----- Data extract

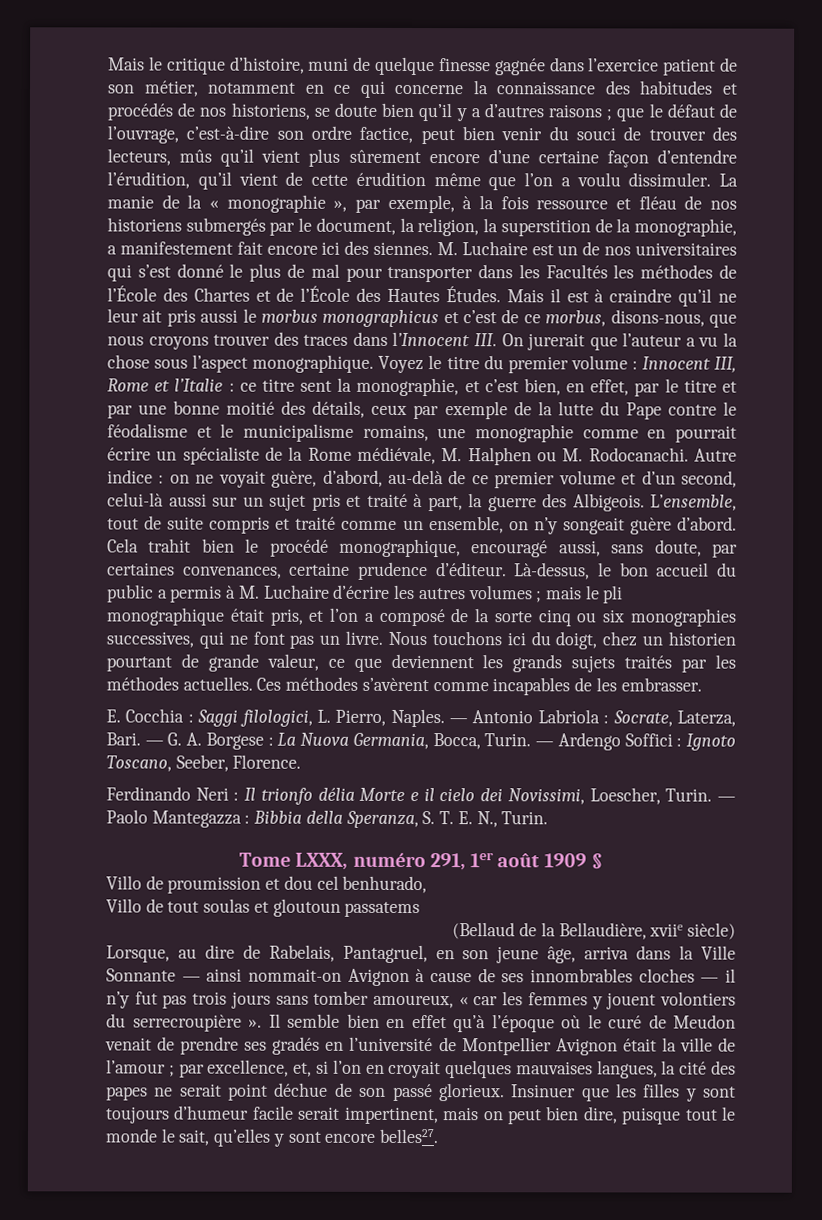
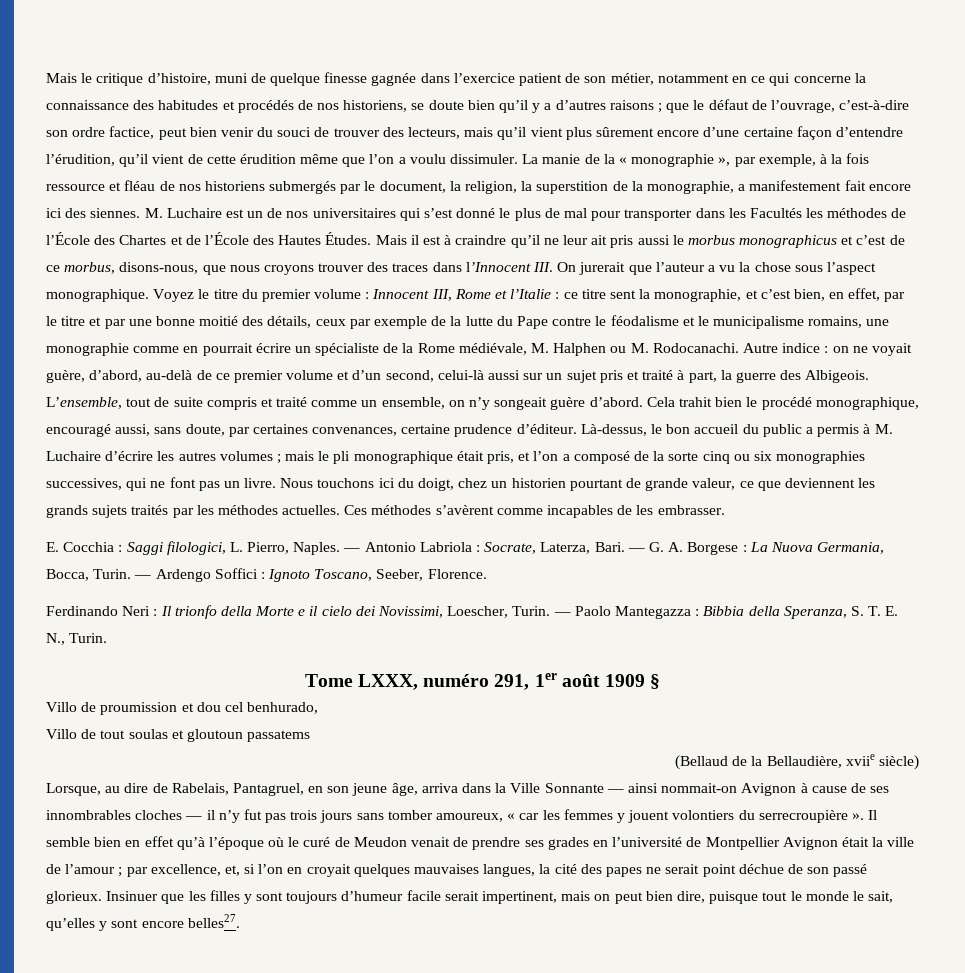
- que le défaut de l’ouvrage, c’est-à-dire son ordre factice, peut bien venir du souci de trouver des lecteurs, mûs qu’il vient plus sûrement encore d’une certaine façon d’entendre l’érudition, qu’il vient de cette érudition même que l’on a voulu dissimuler.
+ que le défaut de l’ouvrage, c’est-à-dire son ordre factice, peut bien venir du souci de trouver des lecteurs, mais qu’il vient plus sûrement encore d’une certaine façon d’entendre l’érudition, qu’il vient de cette érudition même que l’on a voulu dissimuler.
- Ferdinando Neri : Il trionfo délia Morte e il cielo dei Novissimi, Loescher, Turin.
+ Ferdinando Neri : Il trionfo della Morte e il cielo dei Novissimi, Loescher, Turin.
- Il semble bien en effet qu’à l’époque où le curé de Meudon venait de prendre ses gradés en l’université de Montpellier Avignon était la ville de l’amour ; par excellence, et, si l’on en croyait quelques mauvaises langues, la cité des papes ne serait point déchue de son passé glorieux.
+ Il semble bien en effet qu’à l’époque où le curé de Meudon venait de prendre ses grades en l’université de Montpellier Avignon était la ville de l’amour ; par excellence, et, si l’on en croyait quelques mauvaises langues, la cité des papes ne serait point déchue de son passé glorieux.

----------

Repeat all entries exactly. Skip the pictures.

**Task result**
- que le défaut de l’ouvrage, c’est-à-dire son ordre factice, peut bien venir du souci de trouver des lecteurs, mûs qu’il vient plus sûrement encore d’une certaine façon d’entendre l’érudition, qu’il vient de cette érudition même que l’on a voulu dissimuler.
+ que le défaut de l’ouvrage, c’est-à-dire son ordre factice, peut bien venir du souci de trouver des lecteurs, mais qu’il vient plus sûrement encore d’une certaine façon d’entendre l’érudition, qu’il vient de cette érudition même que l’on a voulu dissimuler.
- Ferdinando Neri : Il trionfo délia Morte e il cielo dei Novissimi, Loescher, Turin.
+ Ferdinando Neri : Il trionfo della Morte e il cielo dei Novissimi, Loescher, Turin.
- Il semble bien en effet qu’à l’époque où le curé de Meudon venait de prendre ses gradés en l’université de Montpellier Avignon était la ville de l’amour ; par excellence, et, si l’on en croyait quelques mauvaises langues, la cité des papes ne serait point déchue de son passé glorieux.
+ Il semble bien en effet qu’à l’époque où le curé de Meudon venait de prendre ses grades en l’université de Montpellier Avignon était la ville de l’amour ; par excellence, et, si l’on en croyait quelques mauvaises langues, la cité des papes ne serait point déchue de son passé glorieux.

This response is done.